Research Objective
To investigate heat stress effects on ovule fertility and ovule damage in ovaries of pea; to measure heat stress effects on ovule fertility and damage in ovaries for 18 genotypes of pea.
Pea yield is sensitive to heat stress, and the crop loses pods and seeds in warm years. Poor pollen and pollen viability are part of the problem as heat damages pollination, but little is known about the heat robustness or fate of ovules in heat stress. Ovules, once fertilized by pollen, are destined to become pea seeds in pods. Prior to this project, we believed that pea varieties and their ovules in pods have a range of heat sensitivity to resistance. Some varieties are more likely to keep all their seeds in pods in warm summers, and we must determine these pea varieties.
Pea yield is sensitive to heat stress and the crop loses pods and seeds in warm years. Heat damages pollination processes during flowering, but little is known about ovules in heat stress. Ovules, after being fertilized by pollen, are destined to become pea seeds within the ovary or pea pod. Pea varieties and their ovules have a range of heat sensitivity to resistance because some varieties keep most of their seeds but other varieties lose many under heat conditions. The overall goal of this research was to complement physical measurements taken with light microscopy and investigate if pea ovules had programmed cell death, and to look at the change in gene expression in young ovules that had experienced heat.
To do this we grew three varieties that were heat sensitive (Carneval), somewhat heat robust (CDC Meadow), and heat robust (Naparnyk) in growth chambers under control conditions (normal temperatures) and then treated half of them at 35 degrees Celsius for four days at the start of flowering. We sampled the pods at the second flowering node, which would have just been pollinated on the day we started the heat treatment. After four days, we measured the ovules within pods for the effects of heat stress using a microscope staining method that uses fluorescence to indicate programmed cell death. This method is called TUNEL staining, and it stains degraded DNA. The second method looks at gene expression using RNA and can measure which genes are turned on more (upregulated) or turned down more (down regulated). The RNA method allowed us to look at gene expression in ovules across the range of the three varieties, and under normal (control) versus heat treatments.

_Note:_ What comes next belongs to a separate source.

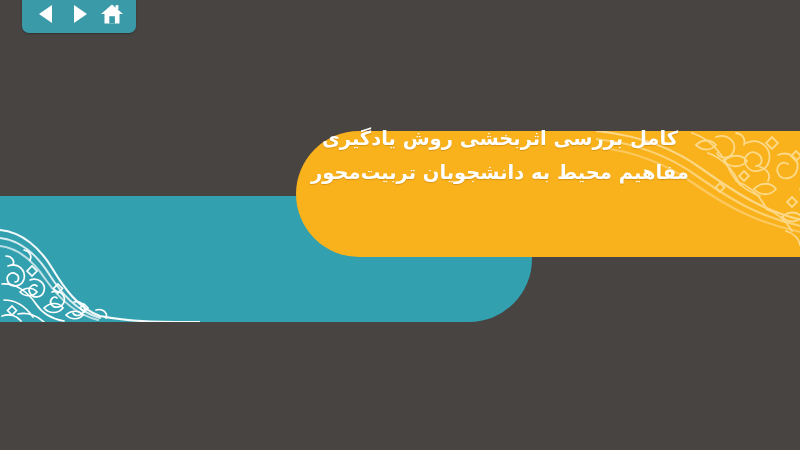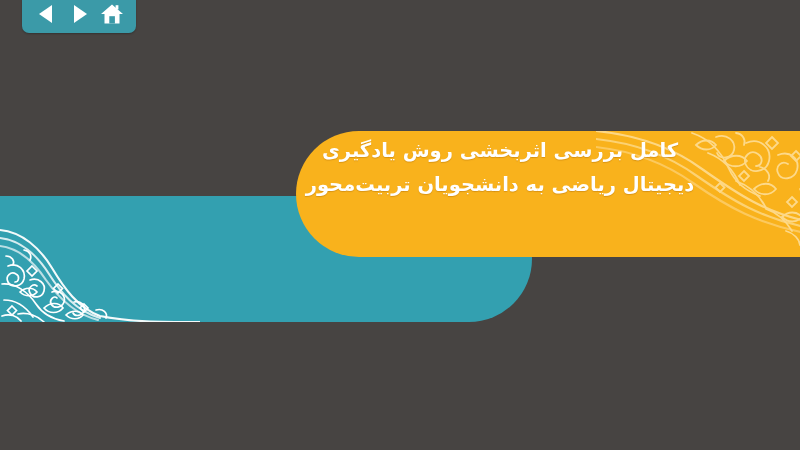"کامل بررسی اثربخشی روش یادگیری" #title-block { top: 134px -> 122px }
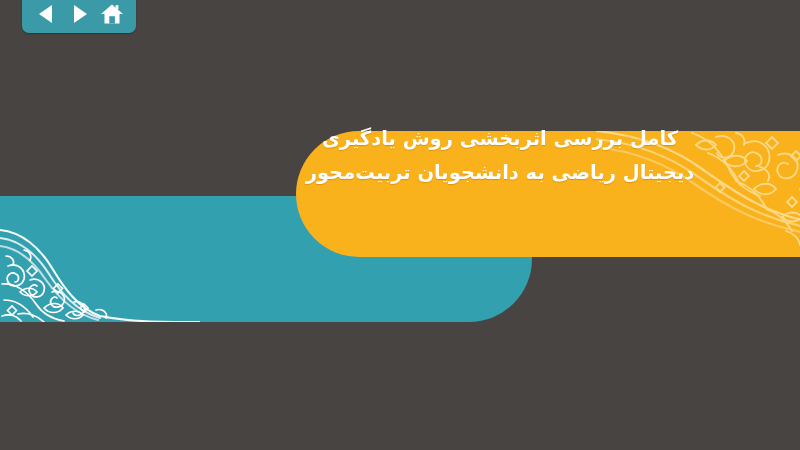"دیجیتال ریاضی به دانشجویان تربیت‌محور" div.tline { text: دیجیتال ریاضی -> مفاهیم محیط }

Our preliminary results show that pea ovules from node two of Carneval, the most heat susceptible variety we measured, do not undergo widespread programmed cell death, and only a few small areas in ovules were affected by heat and then only slightly. In Carneval, the top downregulated genes in heat were stress responsive genes, particularly those with hydrolase activities. In contrast, genes of that group were up-regulated in Naparynk, the heat robust cultivar. So Naparnyk has a better stress response to heat and this cultivar turns up the signal through its stress responsive genes. Naparnyk’s most down regulated genes were ones that modified the cell wall. These results lead us closer to candidate genes for heat resistance, so we can screen for heat resistance easily, automate our methods, and produce improved pea varieties.